This is the view…
The Minack Theatre clings to the cliffs off the south coast of Cornwall, open to the sea air and breezes. The word “minack” means rocky place and it certainly is that.
As a child in Derbyshire, Rowena Cade enjoyed performing in productions that her mother put on locally. As an adult, she and her widowed mother moved to Cornwall and settled on the Minack headland, building Minack house. While Rowena participated in local productions and plays, she found she enjoyed backstage work more, creating costumes and scenery.
In 1929 she helped put on an open air production of A Midsummer’s Night’s Dream. Success soon promoted more and Rowena thought she could create an open air stage at the base of a gully and slowly a small area was cleared and created just beyond the garden of her house.

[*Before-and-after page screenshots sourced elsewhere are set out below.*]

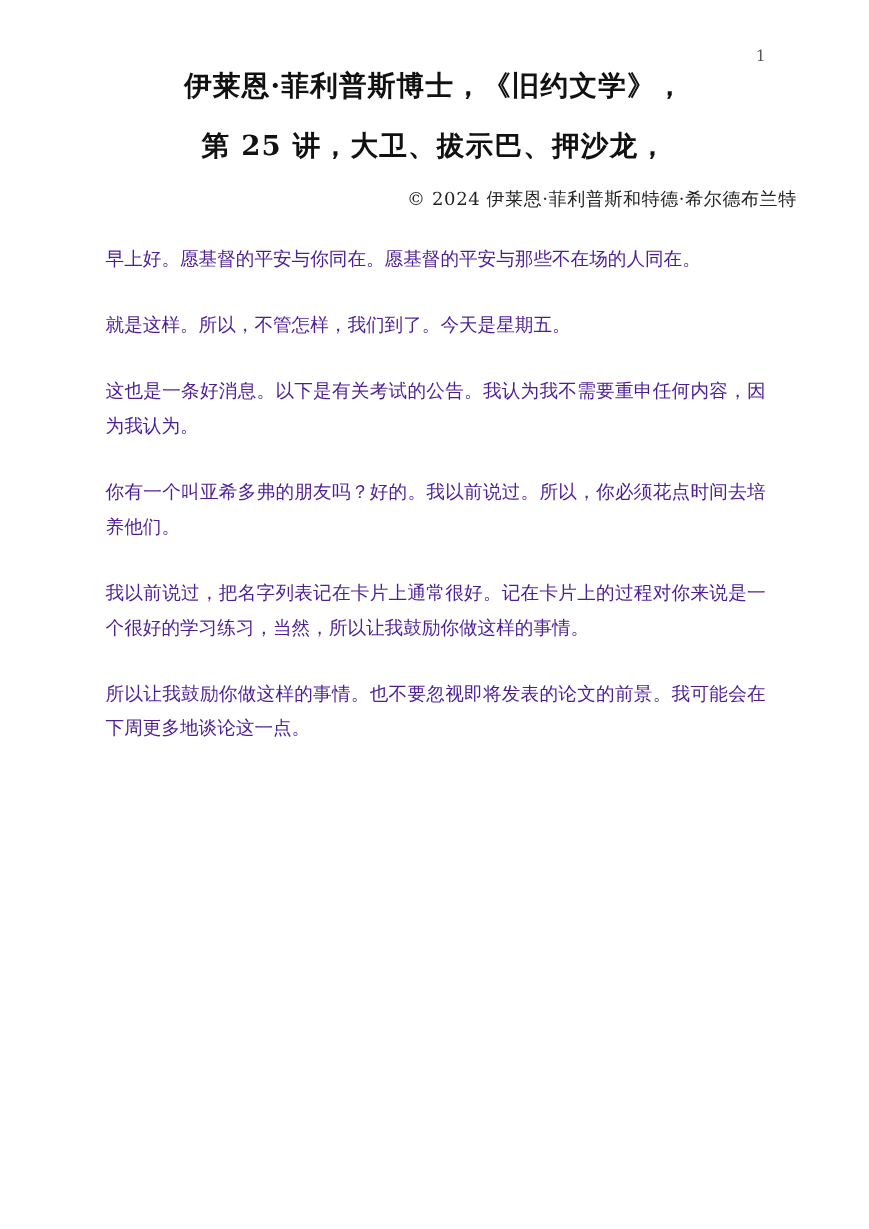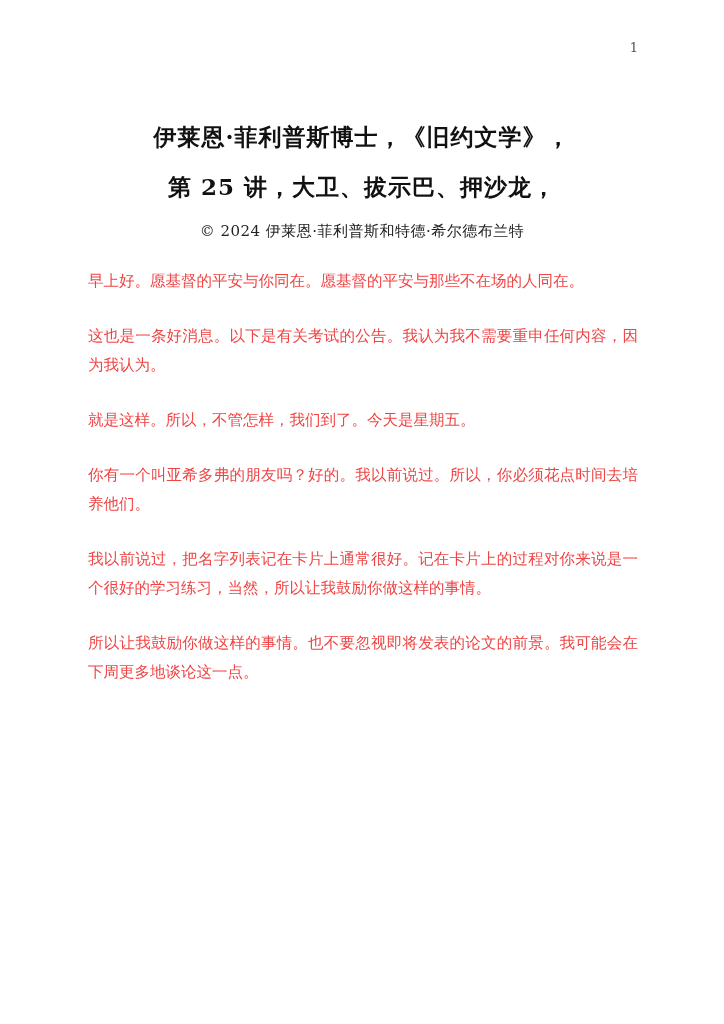"伊莱恩·菲利普斯博士，《旧约文学》，" .title-block { padding-top: 112px -> 47px }
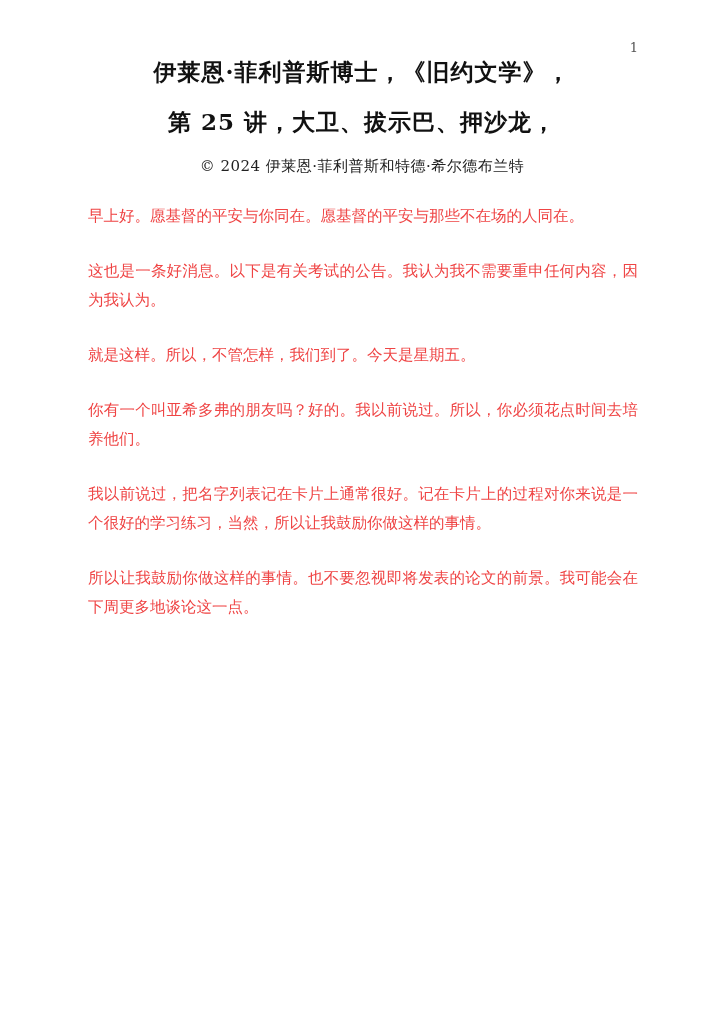"© 2024 伊莱恩·菲利普斯和特德·希尔德布兰特" .copyright-line { text-align: none -> right }
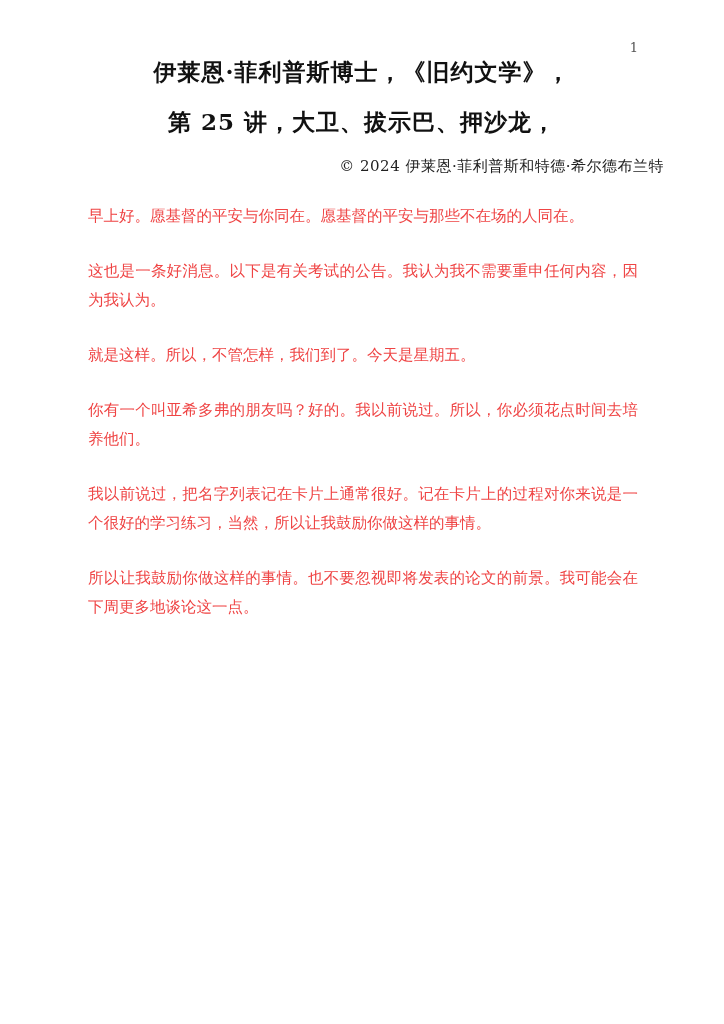"早上好。愿基督的平安与你同在。愿基督的平安与那些不在场的人同在。" .body-text p { color: #ef4444 -> #4c1d95 }
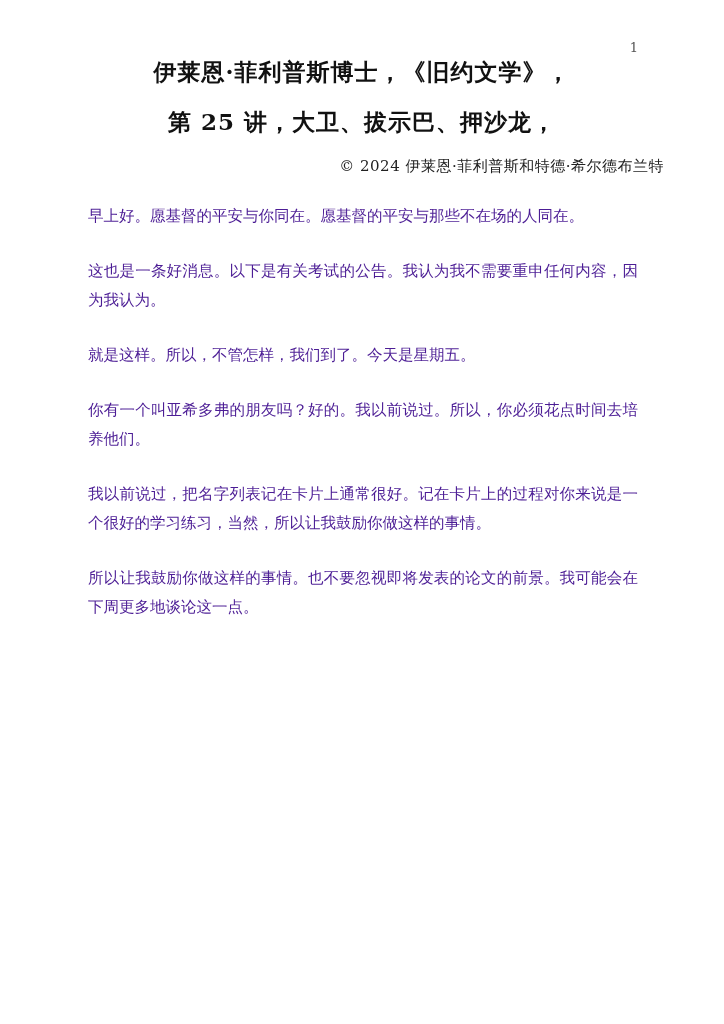"这也是一条好消息。以下是有关考试的公告。我认为我不需要重申任何内容，因为我认为。" p { order: before "就是这样。所以，不管怎样，我们到了。今天是星期五。" -> after "就是这样。所以，不管怎样，我们到了。今天是星期五。" }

Over the rest of the 1930s, the stage and seating area were created out of local granite, pebble by pebble. All this was deconstructed during WWII due to security concerns and Rowena and her work crew had to start over. She was determined and she did it. She expanded and refined the theatre continually, helping out with the physical work alongside the crews well into her advancing years. She died just before turning 90 with future dreams for the theatre still filling pages of plans. There’s a lot more history and detail here.
On our visit to Cornwall in the spring of 2011, we made the journey to the theatre, though we weren’t there for a performance. There’s a lovely garden at the top of the site, near the parking lot and then a visitor centre with a little exhibit to show you the history of the theatre. You can climb up and down the paths along the granite seating that rises up from a small circular stage. You can look out over the sea. You can descend to the nearby beach (or drive there as well).
We didn’t get to see a performance but I can imagine how spectactular it must be to see one in that setting, open to the elements as the sun sets over the horizon. I highly recommend a visit, especially if you can see a play.
They are open for visits even in winter, though with reduced hours (closed by 4 p.m.) and it costs £4 with parking on site.